**What to produce:**
Report, as a bare number, how many lines of the material below contain the word "transparent".
######
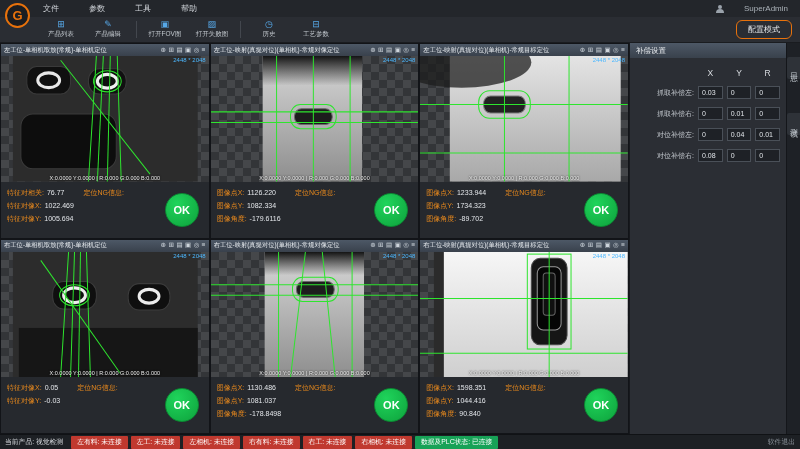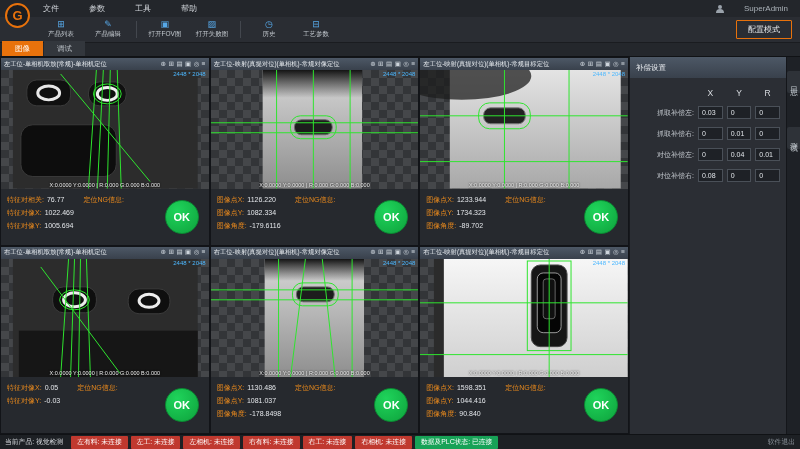--- a/index.html
+++ b/index.html
@@ -16,21 +16,21 @@
   .person{width:8px;height:8px;position:relative;display:inline-block}
   .person::before{content:"";position:absolute;left:2px;top:0;width:4px;height:4px;border-radius:50%;background:#9aa2ab}
   .person::after{content:"";position:absolute;left:0;top:4.5px;width:8px;height:3.5px;border-radius:4px 4px 0 0;background:#9aa2ab}
 
   
   .toolbar{height:26px;background:#2a2d33;display:flex;align-items:center;gap:1px;padding:0 8px 0 38px;border-bottom:1px solid #1a1c20;flex:0 0 auto}
   .tool-item{display:flex;flex-direction:column;align-items:center;justify-content:center;width:46px;height:25px;color:#c3c9cf;cursor:pointer}
   .tool-item .ticon{font-size:9px;line-height:9px;color:#56a8e8}
   .tool-item .tlabel{font-size:6.5px;margin-top:1px;white-space:nowrap}
   .tool-sep{width:1px;height:17px;background:#43474e;margin:0 4px}
-  .mode-btn{margin-left:auto;border:1px solid #e8720c;background:transparent;color:#e9ecef;font-size:8px;padding:3px 11px;border-radius:1px;font-family:inherit;cursor:pointer}
+  .mode-btn{margin-left:auto;border:1px solid #e8720c;background:transparent;color:#e9ecef;font-size:8px;padding:3px 11px;border-radius:6px;font-family:inherit;cursor:pointer}
 
   
   .tabrow{height:14px;background:#24272c;display:flex;align-items:flex-end;padding-left:2px;gap:1px;border-bottom:1px solid #101215;flex:0 0 auto}
   .tab{font-size:7.5px;padding:2.5px 13px;color:#b8bec4;background:#33373d;cursor:pointer}
   .tab.active{background:#e8720c;color:#fff}
 
   
   .main{flex:1;display:flex;min-height:0}
   .grid{width:629px;display:grid;grid-template-columns:repeat(3,1fr);grid-template-rows:repeat(2,1fr);gap:2px;padding:1px;background:#121418}
   .cell{display:flex;flex-direction:column;background:#a3a3a3;min-height:0;min-width:0}
@@ -45,21 +45,21 @@
   .coords{position:absolute;bottom:1px;left:50%;transform:translateX(-50%);font-size:5.5px;color:#ececec;white-space:nowrap;text-shadow:0 0 2px #000}
   .cell-info{height:56px;position:relative;padding:4px 52px 2px 6px;background:#26292e;flex:0 0 auto}
   .info-line{display:flex;align-items:baseline;gap:3px;line-height:13px;font-size:7px;white-space:nowrap}
   .info-label{color:#e8891d}
   .info-value{color:#e3e6ea}
   .info-extra{color:#e8891d;margin-left:16px}
   .ok-btn{position:absolute;right:10px;top:50%;transform:translateY(-50%);width:34px;height:34px;border-radius:50%;background:radial-gradient(circle at 35% 30%,#1fd45b,#0ea23c);color:#fff;font-weight:bold;font-size:11px;display:flex;align-items:center;justify-content:center;border:1px solid #0b8a33}
 
   
   .comp-panel{width:157px;background:#2b2e34;border-left:1px solid #17191d;display:flex;flex-direction:column;flex:0 0 auto}
-  .comp-header{height:21px;background:linear-gradient(#4d5866,#39414c);font-size:7.5px;color:#eef1f4;display:flex;align-items:center;padding:0 6px;flex:0 0 auto}
+  .comp-header{height:15px;background:linear-gradient(#4d5866,#39414c);font-size:7.5px;color:#eef1f4;display:flex;align-items:center;padding:0 6px;flex:0 0 auto}
   .comp-body{padding:10px 6px;display:grid;grid-template-columns:58px 1fr 1fr 1fr;gap:8px 4px;align-content:start}
   .comp-col-h{font-size:8.5px;color:#d8dce0;text-align:center}
   .comp-label{font-size:7px;color:#c7ccd2;text-align:right;align-self:center;white-space:nowrap}
   .comp-input{width:100%;height:13px;background:#1e2126;border:1px solid #4a5058;color:#dfe3e7;font-size:7px;padding:0 3px;font-family:inherit}
 
   
   .side-strip{width:14px;background:#1e2126;border-left:1px solid #14161a;display:flex;flex-direction:column;align-items:center;padding-top:14px;gap:34px;flex:0 0 auto}
   .side-tab{writing-mode:vertical-rl;font-size:7.5px;color:#c3c9cf;background:#2e3238;padding:9px 1.5px;border-radius:2px 0 0 2px;cursor:pointer;letter-spacing:2px}
 
   
@@ -133,24 +133,20 @@
       <span class="ticon">◷</span>
       <span class="tlabel">历史</span>
     </div>
     <div class="tool-item">
       <span class="ticon">⊟</span>
       <span class="tlabel">工艺参数</span>
     </div>
     <button class="mode-btn">配置模式</button>
   </div>
 
-  <div class="tabrow">
-    <div class="tab active">图像</div>
-    <div class="tab">调试</div>
-  </div>
 
   <div class="main">
     <div class="grid">
 
       <div class="cell">
         <div class="cell-header">
           <span class="cell-title">左工位-单相机取放(常规)-单相机定位</span>
           <span class="cell-icons">
             <span>⊕</span>
             <span>⊞</span>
######
**Result below:**
2